Harburg L, McCormack E, Kenney K, Moore C, Yang K, Vos P, Jacobs B, Madden CJ, Diaz-Arrastia R, Bogoslovsky T. Reliability of the NINDS common data elements cranial tomography (CT) rating variables for traumatic brain injury (TBI). Brain Inj. 2016;1-11.
BACKGROUND
Non-contrast head computer tomography (CT) is widely used to evaluate eligibility of patients after acute traumatic brain injury (TBI) for clinical trials. The NINDS Common Data Elements (CDEs) TBI were developed to standardize collection of CT variables. The objectives of this study were to train research assistants (RAs) to rate CDEs and then to evaluate their performance.

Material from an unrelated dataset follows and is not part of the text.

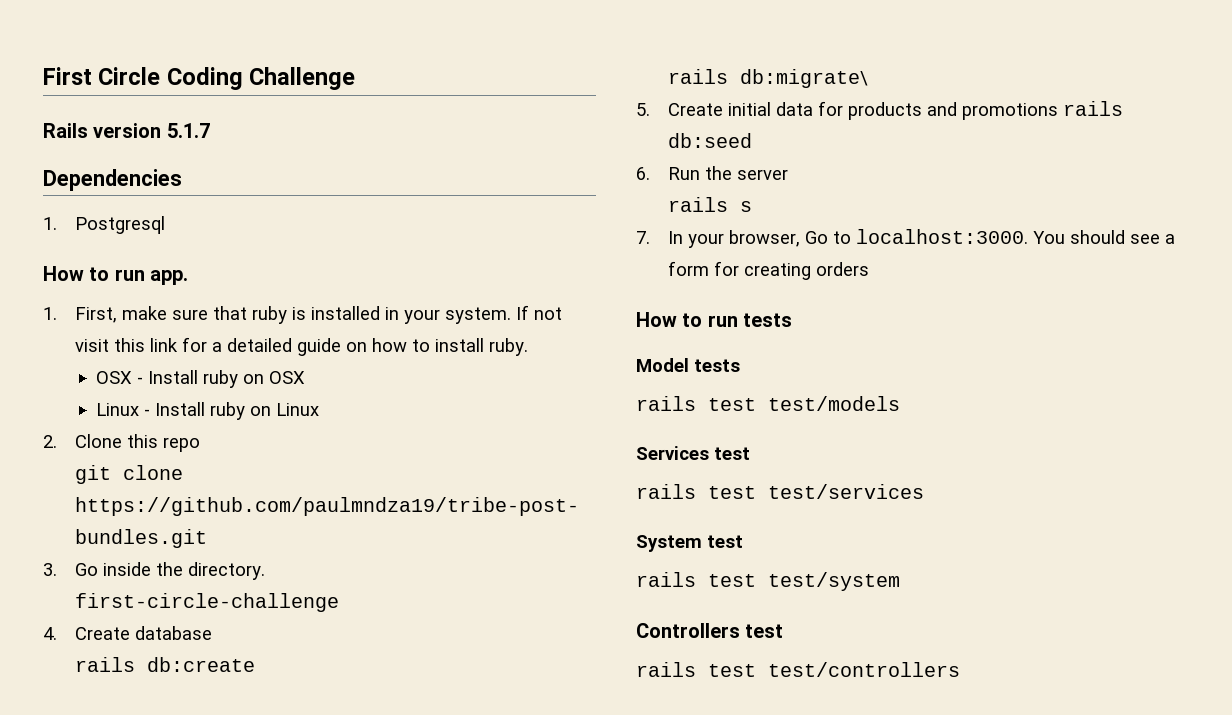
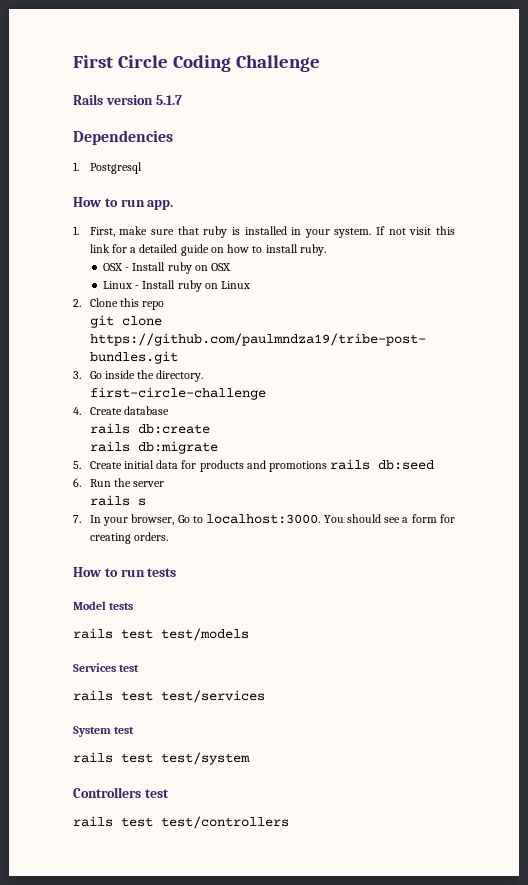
[740,69,869,88] db:migrate\ -> [137,441,218,454] db:migrate
[816,262,870,276] orders -> [134,532,169,541] orders.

The aim was to assess inter-rater reliability (IRR) of CDEs between trained RAs and a neurologist and to evaluate applicability of CDEs in acute and sub-acute TBI to test the feasibility of using CDE CT ratings in future trials and ultimately in clinical practice. The second aim was to confirm that the ratings of CDEs reflect pathophysiological events after TBI.

METHODS AND RESULTS
First, a manual was developed for application of the CDEs, which was used to rate brain CTs (n = 100). An excellent agreement was found in combined kappas between RAs on admission and on 24-hour follow-up CTs (Iota = 0.803 and 0.787, respectively). Good IRR (kappa > 0.61) was shown for six CDEs on admissions and for seven CDEs on follow-up CTs. Low IRR (kappa < 0.4) was determined for five CDEs on admission and for four CDEs on follow-up CT. Combined IRR of each assistant with the neurologist were good on admission (Iota = 0.613 and 0.787) and excellent on follow-up CT (Iota = 0.906 and 0.977). Second, Principal Component Analysis (PCA) was applied to cluster the rated CDEs (n = 255) and five major components were found that explain 53% of the variance.

CONCLUSIONS
CT CDEs are useful in clinical studies of TBI. Trained RAs can reliably collect variables. PCA identifies CDE clusters with clinical and biologic plausibility.